**Work instructions**:
In the records below, one line contains "align-items: center ->". Print that line and every line after it exactly, down to the final one.

**Data records**:
○ ○ ○

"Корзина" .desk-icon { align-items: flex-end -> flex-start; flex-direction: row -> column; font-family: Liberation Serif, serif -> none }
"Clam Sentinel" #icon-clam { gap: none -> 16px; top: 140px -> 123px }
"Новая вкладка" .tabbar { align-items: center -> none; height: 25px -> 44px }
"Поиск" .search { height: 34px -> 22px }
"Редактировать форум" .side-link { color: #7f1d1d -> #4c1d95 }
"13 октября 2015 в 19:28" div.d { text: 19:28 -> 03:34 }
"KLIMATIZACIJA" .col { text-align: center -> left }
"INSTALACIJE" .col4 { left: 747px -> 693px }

○ ○ ○

**Response**:
"Новая вкладка" .tabbar { align-items: center -> none; height: 25px -> 44px }
"Поиск" .search { height: 34px -> 22px }
"Редактировать форум" .side-link { color: #7f1d1d -> #4c1d95 }
"13 октября 2015 в 19:28" div.d { text: 19:28 -> 03:34 }
"KLIMATIZACIJA" .col { text-align: center -> left }
"INSTALACIJE" .col4 { left: 747px -> 693px }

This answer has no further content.